Si les Harlem Globetrotters sont certainement aujourd’hui l’équipe de basketball la plus connue au monde, capable de remplir les salles sur tout le globe, cela ne s’est pas fait en un claquement de doigts. Mais à force de kilomètres de route avalés, de matchs joués et de paluches serrées par Abe Saperstein, ils atteignent le sommet du basketball mondial.

Après les tensions au sein du Savoy Big Five qui ont mené à la séparation de l’équipe et à la création des Original Globe Trotters dans le sillage de Tommy Brookins – un ancien de Wendell Phillips – un problème se pose : qui va organiser les déplacements ? Parce que si sur le terrain, le niveau est assuré, en coulisse les gars n’ont pas forcément l’expérience pour faire tourner la boutique. Alors ils se tournent vers une personne qu’ils connaissent un minimum, Abe Saperstein, qui a déjà joué le rôle d’agent au moment de booker des rencontres pour le Savoy Big Five.

Saperstein monte alors une tournée entre Michigan et Wisconsin et tout le monde est content de cette collaboration… jusqu’à ce que les joueurs découvrent qu’une autre équipe joue dans les mêmes villes quasiment aux mêmes dates. Une formation dont le nom est Globe Trotters et dont les matchs ont été réservés par Abe Saperstein. Dans le plus grand des calmes, il a recruté d’autres anciens membres du Savoy Big Five et des gamins sortis de Wendell Phillips pour faire coup double. Et à la fin de la tournée, seuls les Globe Trotters de Saperstein poursuivent l’aventure, Tommy Brookins jetant l’éponge.

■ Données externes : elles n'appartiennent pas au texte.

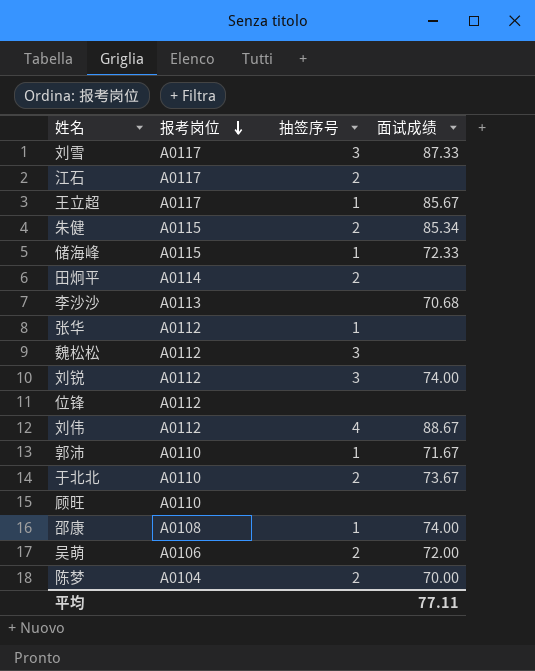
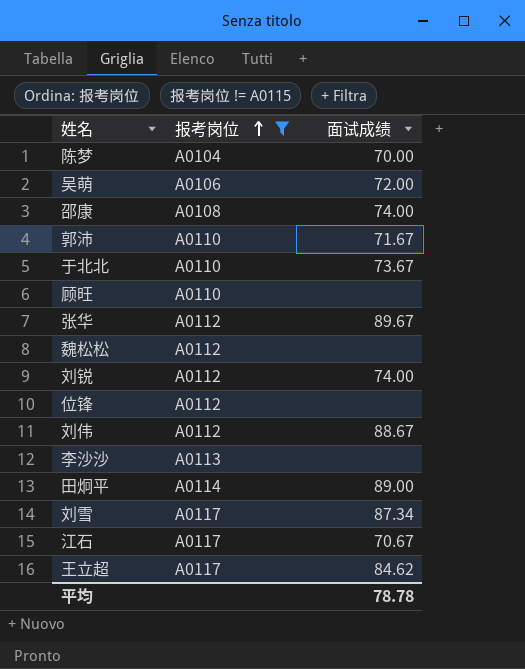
filter: none -> 报考岗位 != A0115
row order: 报考岗位 descending -> 报考岗位 ascending
column 抽签序号 | position: 3 -> none
张华 | 面试成绩: none -> 89.67
李沙沙 | 面试成绩: 70.68 -> none
田炯平 | 面试成绩: none -> 89.00
刘雪 | 面试成绩: 87.33 -> 87.34
江石 | 面试成绩: none -> 70.67
王立超 | 面试成绩: 85.67 -> 84.62
平均 | 面试成绩: 77.11 -> 78.78

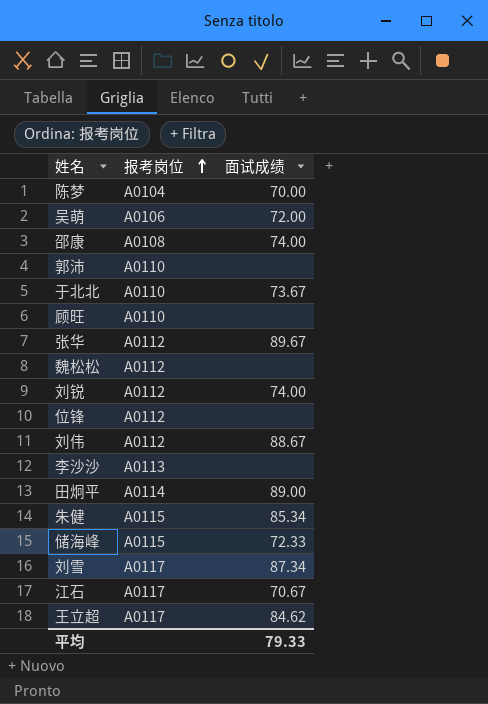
filter: 报考岗位 != A0115 -> none
郭沛 | 面试成绩: 71.67 -> none
平均 | 面试成绩: 78.78 -> 79.33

En 1929, le Black Five prend le nom de New York Harlem Globe Trotters – qui deviendra donc plus tard Harlem Globetrotters – bien que la formation et les joueurs viennent tous de Chicago. Mais pour Abe, qui n’est pas le propriétaire mais un simple associé qui partage les recettes avec le reste de l’effectif, le fait d’utiliser Harlem permet de lever toute ambiguïté sur le fait que l’effectif est composé d’Afro-américains au moment de booker les tournées. Des tournées que les Globetrotters font entassés à six – Abe et les cinq joueurs – dans la Ford T  de leur meneur star Runt Pullins.

On joue dans tous les petits bleds paumés du coin en poussant jusqu’au Montana, une fois par jour, deux fois le dimanche. Les matchs, les victoires et les kilomètres s’ajoutent au compteur. Et une composante trouve sa place dans le jeu des Globetrotters : pour pouvoir souffler un peu quand l’écart est fait, c’est le début des trick shots et autres éléments qui sortent du cadre du basketball autour du duo Runt Pullins – Inman Jackson. Et comme en plus le public aime cela, les Globetrotters n’hésitent pas à amuser la galerie.

En février 1934, la petite troupe, qui avait déjà connu quelques tensions principalement pour des raisons financières, vole en éclat suite à un changement majeur opéré par Abe Saperstein. Il décide que le partage des recettes à parts égales n’est plus d’actualité et que les Harlem Globetrotters sont son équipe, les joueurs ses employés. Leur salaire est fixé à sept dollars cinquante par rencontre, alors qu’ils se faisaient pratiquement le triple avant ce coup de force de Saperstein. Runt Pullins et deux autres joueurs refusent et se barrent, il faut compléter l’effectif pour repartir sur les routes.

Maintenant qu’il a pris le pouvoir, Abe pousse encore plus pour que le spectacle rythme les matchs des Trotters. Cela devient même la signature du Black Five. Si cela attire les foules, cela fait aussi grincer des dents au sein de la communauté afro-américaine qui voit dans ces représentations un retour au minstrel show, caricature jouée longtemps par des Blancs grimés. Mais Saperstein s’en cogne, ce qui l’intéresse ce sont les salles remplies et les dates qui s’enchaînent. Et sa stratégie lui permet non seulement de tenir le coup lors de la Grande Dépression, mais aussi de grandir quand les autres Black Fives disparaissent les uns après les autres. Seuls les New York Rens – qui eux sont bien de Harlem – peuvent concurrencer les Globetrotters en termes de popularité. Mais surtout en termes de niveau sur les parquets.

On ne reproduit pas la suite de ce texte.